Change detection data:
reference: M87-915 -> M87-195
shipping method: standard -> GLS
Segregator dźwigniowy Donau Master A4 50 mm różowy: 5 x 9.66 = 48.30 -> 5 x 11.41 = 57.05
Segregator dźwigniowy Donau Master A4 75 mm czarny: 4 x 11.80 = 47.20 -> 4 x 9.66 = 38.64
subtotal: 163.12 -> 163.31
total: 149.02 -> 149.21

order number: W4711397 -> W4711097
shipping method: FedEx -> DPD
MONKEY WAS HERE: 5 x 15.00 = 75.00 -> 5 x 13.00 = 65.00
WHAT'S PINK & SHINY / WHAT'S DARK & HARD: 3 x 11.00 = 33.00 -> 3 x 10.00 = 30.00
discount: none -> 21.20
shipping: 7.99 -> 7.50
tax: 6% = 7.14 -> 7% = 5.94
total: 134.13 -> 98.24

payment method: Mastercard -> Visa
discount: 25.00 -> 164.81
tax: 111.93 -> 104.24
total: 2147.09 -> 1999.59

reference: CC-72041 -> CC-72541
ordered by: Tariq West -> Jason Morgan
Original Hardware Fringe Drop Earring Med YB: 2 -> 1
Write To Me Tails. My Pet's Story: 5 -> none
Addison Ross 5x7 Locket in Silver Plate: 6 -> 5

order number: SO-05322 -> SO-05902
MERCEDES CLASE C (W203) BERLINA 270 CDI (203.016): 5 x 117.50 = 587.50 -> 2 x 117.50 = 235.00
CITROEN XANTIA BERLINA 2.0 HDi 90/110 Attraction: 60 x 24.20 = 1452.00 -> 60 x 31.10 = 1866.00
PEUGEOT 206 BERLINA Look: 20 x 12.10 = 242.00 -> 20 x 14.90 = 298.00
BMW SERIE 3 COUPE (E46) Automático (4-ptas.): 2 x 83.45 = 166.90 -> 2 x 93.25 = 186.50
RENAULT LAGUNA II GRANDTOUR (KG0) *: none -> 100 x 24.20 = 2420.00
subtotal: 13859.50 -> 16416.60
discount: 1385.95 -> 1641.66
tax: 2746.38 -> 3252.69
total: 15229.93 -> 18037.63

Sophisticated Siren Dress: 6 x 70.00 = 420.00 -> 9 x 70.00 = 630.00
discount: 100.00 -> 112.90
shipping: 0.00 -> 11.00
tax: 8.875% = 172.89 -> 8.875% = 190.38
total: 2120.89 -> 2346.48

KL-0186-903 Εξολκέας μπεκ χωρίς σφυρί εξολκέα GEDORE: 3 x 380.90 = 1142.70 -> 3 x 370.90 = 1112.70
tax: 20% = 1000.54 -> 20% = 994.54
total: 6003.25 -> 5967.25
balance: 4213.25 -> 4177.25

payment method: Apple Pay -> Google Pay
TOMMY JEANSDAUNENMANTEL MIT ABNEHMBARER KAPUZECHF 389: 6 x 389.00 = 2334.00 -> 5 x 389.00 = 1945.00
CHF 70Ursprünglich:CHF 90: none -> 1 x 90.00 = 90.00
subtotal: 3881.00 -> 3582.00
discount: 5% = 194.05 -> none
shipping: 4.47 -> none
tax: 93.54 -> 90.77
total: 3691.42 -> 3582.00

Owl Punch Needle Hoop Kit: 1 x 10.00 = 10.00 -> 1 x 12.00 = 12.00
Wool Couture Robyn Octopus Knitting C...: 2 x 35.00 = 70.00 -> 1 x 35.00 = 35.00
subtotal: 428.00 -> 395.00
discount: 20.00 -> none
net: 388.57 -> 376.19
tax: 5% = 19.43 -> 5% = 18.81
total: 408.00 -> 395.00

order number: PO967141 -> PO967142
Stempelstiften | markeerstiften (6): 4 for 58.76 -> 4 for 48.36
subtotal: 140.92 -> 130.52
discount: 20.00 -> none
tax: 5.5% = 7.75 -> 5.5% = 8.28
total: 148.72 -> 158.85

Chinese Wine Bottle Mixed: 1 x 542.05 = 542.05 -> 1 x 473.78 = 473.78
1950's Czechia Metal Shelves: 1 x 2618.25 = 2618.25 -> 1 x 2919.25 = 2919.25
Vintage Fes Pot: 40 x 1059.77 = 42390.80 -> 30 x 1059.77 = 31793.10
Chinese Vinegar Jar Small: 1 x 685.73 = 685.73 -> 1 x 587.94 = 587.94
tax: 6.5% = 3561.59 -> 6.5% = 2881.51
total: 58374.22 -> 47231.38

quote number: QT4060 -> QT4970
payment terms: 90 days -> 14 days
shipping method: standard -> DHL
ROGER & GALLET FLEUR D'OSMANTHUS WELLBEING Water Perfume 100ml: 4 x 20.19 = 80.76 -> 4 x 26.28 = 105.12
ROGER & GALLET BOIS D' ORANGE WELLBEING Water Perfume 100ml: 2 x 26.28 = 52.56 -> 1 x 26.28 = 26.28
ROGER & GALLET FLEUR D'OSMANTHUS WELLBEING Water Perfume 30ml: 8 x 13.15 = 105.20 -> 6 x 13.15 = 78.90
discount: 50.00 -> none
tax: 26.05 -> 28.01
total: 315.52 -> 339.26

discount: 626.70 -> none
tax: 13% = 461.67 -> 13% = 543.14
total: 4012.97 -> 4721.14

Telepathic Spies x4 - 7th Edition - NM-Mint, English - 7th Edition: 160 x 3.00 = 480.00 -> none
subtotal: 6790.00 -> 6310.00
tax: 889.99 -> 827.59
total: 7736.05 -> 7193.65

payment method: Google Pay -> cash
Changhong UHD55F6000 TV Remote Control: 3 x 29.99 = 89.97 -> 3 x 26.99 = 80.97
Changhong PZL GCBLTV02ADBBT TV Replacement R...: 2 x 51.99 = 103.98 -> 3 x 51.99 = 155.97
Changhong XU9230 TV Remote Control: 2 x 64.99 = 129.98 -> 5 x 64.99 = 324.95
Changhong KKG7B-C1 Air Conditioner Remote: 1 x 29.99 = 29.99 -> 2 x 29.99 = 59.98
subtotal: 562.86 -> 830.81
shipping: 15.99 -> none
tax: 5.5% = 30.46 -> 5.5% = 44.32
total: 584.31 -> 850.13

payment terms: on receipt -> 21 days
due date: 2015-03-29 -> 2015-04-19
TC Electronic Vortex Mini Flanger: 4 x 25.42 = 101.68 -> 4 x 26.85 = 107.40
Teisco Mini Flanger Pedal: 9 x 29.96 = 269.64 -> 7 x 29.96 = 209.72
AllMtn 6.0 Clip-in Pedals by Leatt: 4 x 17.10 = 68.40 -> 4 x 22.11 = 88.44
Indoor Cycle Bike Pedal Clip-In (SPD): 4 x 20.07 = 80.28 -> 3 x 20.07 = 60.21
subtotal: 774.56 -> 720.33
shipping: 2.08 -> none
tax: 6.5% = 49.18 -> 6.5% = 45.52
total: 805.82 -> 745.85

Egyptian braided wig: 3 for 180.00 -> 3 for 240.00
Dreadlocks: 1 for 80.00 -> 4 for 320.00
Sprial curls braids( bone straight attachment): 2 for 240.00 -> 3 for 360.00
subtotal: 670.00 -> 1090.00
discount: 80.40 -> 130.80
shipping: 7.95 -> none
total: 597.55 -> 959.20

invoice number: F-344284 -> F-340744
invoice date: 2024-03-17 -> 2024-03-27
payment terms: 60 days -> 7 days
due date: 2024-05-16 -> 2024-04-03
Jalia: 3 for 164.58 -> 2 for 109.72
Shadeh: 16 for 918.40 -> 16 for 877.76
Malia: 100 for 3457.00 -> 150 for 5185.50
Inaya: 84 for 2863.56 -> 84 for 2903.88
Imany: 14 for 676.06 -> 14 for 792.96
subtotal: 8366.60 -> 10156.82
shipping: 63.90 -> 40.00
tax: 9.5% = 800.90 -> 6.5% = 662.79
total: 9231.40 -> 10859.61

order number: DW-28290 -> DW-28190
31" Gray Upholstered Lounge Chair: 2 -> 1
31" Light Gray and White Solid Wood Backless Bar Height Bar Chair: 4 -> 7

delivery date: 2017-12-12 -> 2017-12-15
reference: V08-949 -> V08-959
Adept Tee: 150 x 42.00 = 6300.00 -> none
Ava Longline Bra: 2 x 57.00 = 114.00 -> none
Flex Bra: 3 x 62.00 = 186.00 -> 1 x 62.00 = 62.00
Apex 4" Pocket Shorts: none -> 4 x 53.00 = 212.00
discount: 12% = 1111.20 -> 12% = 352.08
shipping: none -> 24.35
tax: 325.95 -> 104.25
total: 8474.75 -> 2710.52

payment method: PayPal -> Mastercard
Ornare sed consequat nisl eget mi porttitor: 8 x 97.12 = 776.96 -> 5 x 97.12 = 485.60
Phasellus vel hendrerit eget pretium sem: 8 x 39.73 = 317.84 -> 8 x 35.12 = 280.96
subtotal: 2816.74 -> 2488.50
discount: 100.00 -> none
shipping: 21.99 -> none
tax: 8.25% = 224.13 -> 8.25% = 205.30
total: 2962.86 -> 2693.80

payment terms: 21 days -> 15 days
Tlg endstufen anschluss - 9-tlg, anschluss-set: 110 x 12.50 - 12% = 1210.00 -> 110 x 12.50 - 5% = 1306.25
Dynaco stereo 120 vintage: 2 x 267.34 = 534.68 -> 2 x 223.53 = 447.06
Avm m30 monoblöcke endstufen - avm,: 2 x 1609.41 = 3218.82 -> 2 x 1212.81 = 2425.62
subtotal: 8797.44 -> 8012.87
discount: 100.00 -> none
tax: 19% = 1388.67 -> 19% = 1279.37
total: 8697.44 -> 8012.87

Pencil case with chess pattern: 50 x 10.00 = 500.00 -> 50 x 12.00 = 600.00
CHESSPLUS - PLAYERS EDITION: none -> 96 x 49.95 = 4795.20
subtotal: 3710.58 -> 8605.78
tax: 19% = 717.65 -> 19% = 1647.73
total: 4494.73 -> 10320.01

» **What is expected**
Copy the lines above exactly, beginning at the line that has "AllMtn 6.0 Clip-in" and stopping after the line that has "tax: 325.95 -> 104.25", and omit the rest.

» **Worked solution**
AllMtn 6.0 Clip-in Pedals by Leatt: 4 x 17.10 = 68.40 -> 4 x 22.11 = 88.44
Indoor Cycle Bike Pedal Clip-In (SPD): 4 x 20.07 = 80.28 -> 3 x 20.07 = 60.21
subtotal: 774.56 -> 720.33
shipping: 2.08 -> none
tax: 6.5% = 49.18 -> 6.5% = 45.52
total: 805.82 -> 745.85

Egyptian braided wig: 3 for 180.00 -> 3 for 240.00
Dreadlocks: 1 for 80.00 -> 4 for 320.00
Sprial curls braids( bone straight attachment): 2 for 240.00 -> 3 for 360.00
subtotal: 670.00 -> 1090.00
discount: 80.40 -> 130.80
shipping: 7.95 -> none
total: 597.55 -> 959.20

invoice number: F-344284 -> F-340744
invoice date: 2024-03-17 -> 2024-03-27
payment terms: 60 days -> 7 days
due date: 2024-05-16 -> 2024-04-03
Jalia: 3 for 164.58 -> 2 for 109.72
Shadeh: 16 for 918.40 -> 16 for 877.76
Malia: 100 for 3457.00 -> 150 for 5185.50
Inaya: 84 for 2863.56 -> 84 for 2903.88
Imany: 14 for 676.06 -> 14 for 792.96
subtotal: 8366.60 -> 10156.82
shipping: 63.90 -> 40.00
tax: 9.5% = 800.90 -> 6.5% = 662.79
total: 9231.40 -> 10859.61

order number: DW-28290 -> DW-28190
31" Gray Upholstered Lounge Chair: 2 -> 1
31" Light Gray and White Solid Wood Backless Bar Height Bar Chair: 4 -> 7

delivery date: 2017-12-12 -> 2017-12-15
reference: V08-949 -> V08-959
Adept Tee: 150 x 42.00 = 6300.00 -> none
Ava Longline Bra: 2 x 57.00 = 114.00 -> none
Flex Bra: 3 x 62.00 = 186.00 -> 1 x 62.00 = 62.00
Apex 4" Pocket Shorts: none -> 4 x 53.00 = 212.00
discount: 12% = 1111.20 -> 12% = 352.08
shipping: none -> 24.35
tax: 325.95 -> 104.25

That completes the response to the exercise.